What is required: Search the lines of the records for the word "white", and copy every line that has it.
Source records START
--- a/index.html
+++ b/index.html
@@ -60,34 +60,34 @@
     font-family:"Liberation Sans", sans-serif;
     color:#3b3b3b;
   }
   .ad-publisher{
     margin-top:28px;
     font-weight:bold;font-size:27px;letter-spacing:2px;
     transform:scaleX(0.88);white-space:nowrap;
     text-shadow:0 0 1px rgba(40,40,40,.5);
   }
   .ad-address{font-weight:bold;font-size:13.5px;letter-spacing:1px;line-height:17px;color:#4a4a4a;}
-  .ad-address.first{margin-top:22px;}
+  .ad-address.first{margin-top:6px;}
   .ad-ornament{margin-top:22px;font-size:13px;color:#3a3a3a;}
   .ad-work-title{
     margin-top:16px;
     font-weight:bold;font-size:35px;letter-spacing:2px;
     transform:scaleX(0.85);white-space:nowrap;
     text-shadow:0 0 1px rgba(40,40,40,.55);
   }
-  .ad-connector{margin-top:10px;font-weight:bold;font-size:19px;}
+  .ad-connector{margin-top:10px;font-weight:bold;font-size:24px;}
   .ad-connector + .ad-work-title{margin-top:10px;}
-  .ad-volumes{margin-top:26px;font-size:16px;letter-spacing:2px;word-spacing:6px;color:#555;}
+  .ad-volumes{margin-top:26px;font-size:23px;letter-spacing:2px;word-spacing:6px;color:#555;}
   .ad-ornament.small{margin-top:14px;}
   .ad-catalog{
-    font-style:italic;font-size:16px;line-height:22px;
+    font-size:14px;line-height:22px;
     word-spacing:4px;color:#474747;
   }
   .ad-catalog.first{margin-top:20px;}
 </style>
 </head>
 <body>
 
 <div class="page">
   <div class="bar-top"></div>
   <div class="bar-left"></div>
Source records END
Source records START
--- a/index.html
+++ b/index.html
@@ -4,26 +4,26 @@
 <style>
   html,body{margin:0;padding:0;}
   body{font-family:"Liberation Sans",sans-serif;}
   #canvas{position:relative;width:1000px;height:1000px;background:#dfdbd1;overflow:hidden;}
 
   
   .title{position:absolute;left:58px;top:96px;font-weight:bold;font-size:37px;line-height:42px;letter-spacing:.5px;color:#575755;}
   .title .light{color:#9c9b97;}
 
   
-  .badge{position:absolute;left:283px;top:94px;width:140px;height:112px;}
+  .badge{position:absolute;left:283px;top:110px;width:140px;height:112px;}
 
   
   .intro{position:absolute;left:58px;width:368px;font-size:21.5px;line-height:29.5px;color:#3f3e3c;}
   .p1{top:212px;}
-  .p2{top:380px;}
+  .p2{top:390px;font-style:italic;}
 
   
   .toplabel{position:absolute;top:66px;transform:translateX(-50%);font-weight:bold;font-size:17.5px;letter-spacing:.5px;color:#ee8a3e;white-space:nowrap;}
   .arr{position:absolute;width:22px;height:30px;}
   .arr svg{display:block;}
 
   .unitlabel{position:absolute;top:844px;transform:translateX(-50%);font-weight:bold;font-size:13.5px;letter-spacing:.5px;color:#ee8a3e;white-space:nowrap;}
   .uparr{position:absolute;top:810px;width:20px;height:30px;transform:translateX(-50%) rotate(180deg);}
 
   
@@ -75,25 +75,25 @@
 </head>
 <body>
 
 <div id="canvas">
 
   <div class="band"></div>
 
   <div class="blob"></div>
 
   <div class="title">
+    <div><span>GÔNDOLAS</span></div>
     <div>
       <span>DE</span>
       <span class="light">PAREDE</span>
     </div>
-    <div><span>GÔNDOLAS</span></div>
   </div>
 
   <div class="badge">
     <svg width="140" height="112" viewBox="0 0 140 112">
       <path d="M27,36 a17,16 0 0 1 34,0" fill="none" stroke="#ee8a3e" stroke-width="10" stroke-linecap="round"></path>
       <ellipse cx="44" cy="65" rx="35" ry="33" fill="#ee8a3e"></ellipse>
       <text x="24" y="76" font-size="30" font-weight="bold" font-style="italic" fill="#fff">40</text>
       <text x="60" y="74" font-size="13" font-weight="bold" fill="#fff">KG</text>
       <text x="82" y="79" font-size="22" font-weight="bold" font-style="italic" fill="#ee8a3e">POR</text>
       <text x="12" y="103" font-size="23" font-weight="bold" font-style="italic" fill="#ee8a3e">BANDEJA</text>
Source records END
Source records START
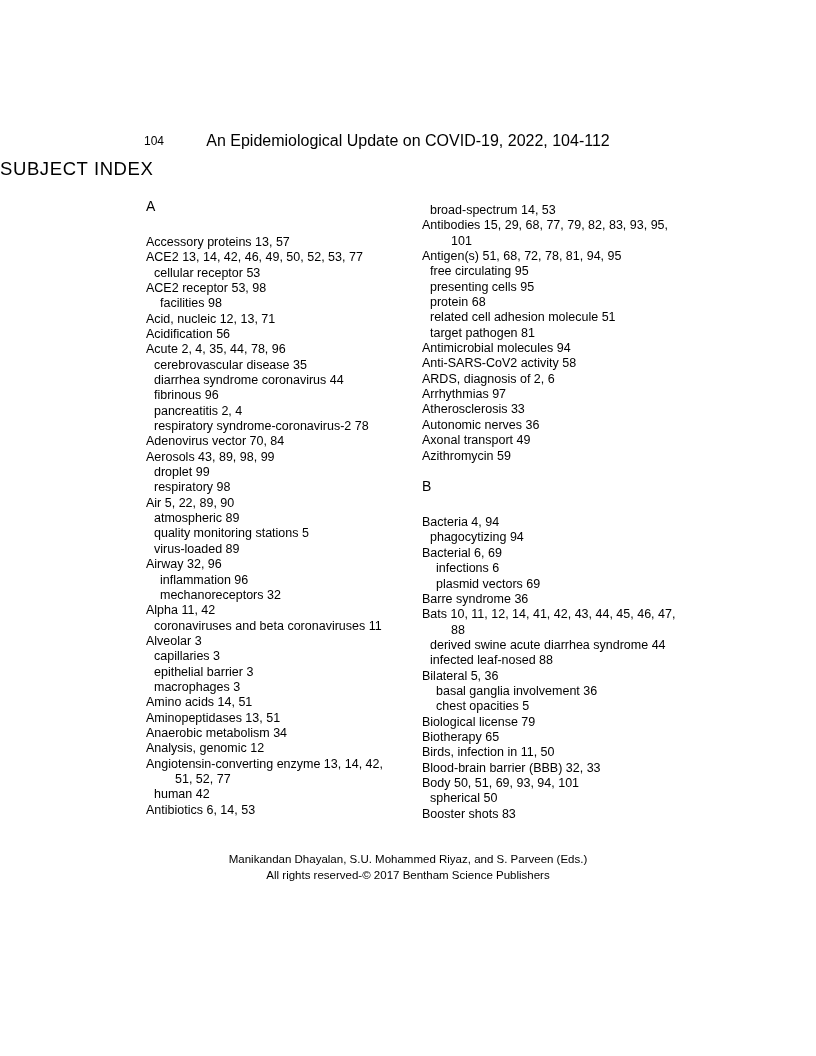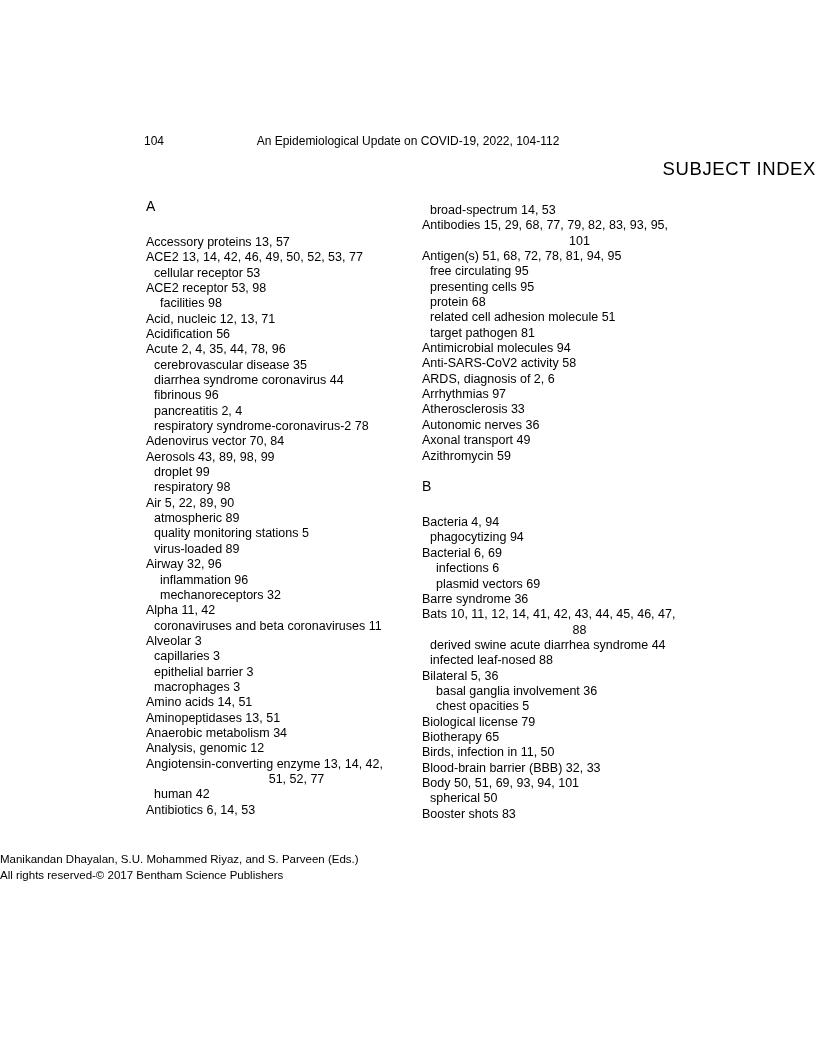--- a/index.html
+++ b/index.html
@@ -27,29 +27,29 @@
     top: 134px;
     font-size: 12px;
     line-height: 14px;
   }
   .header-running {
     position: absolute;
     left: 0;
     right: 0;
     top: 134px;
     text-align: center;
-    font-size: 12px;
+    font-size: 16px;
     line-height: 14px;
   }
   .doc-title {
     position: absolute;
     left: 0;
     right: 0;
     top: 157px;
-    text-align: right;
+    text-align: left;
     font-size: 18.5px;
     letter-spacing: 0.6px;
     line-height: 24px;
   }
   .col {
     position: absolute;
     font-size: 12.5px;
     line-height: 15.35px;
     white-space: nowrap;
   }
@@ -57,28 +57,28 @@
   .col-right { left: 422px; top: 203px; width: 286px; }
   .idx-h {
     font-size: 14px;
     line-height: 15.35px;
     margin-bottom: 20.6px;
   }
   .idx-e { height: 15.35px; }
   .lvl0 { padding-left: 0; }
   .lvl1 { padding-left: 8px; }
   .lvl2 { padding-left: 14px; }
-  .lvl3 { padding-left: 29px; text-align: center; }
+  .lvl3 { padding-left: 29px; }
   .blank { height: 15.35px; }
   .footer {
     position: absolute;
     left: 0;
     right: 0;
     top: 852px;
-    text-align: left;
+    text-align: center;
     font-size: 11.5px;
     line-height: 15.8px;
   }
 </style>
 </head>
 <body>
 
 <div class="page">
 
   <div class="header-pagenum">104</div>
Source records END
Answer space:
     transform:scaleX(0.88);white-space:nowrap;
     transform:scaleX(0.85);white-space:nowrap;
   .toplabel{position:absolute;top:66px;transform:translateX(-50%);font-weight:bold;font-size:17.5px;letter-spacing:.5px;color:#ee8a3e;white-space:nowrap;}
   .unitlabel{position:absolute;top:844px;transform:translateX(-50%);font-weight:bold;font-size:13.5px;letter-spacing:.5px;color:#ee8a3e;white-space:nowrap;}
     white-space: nowrap;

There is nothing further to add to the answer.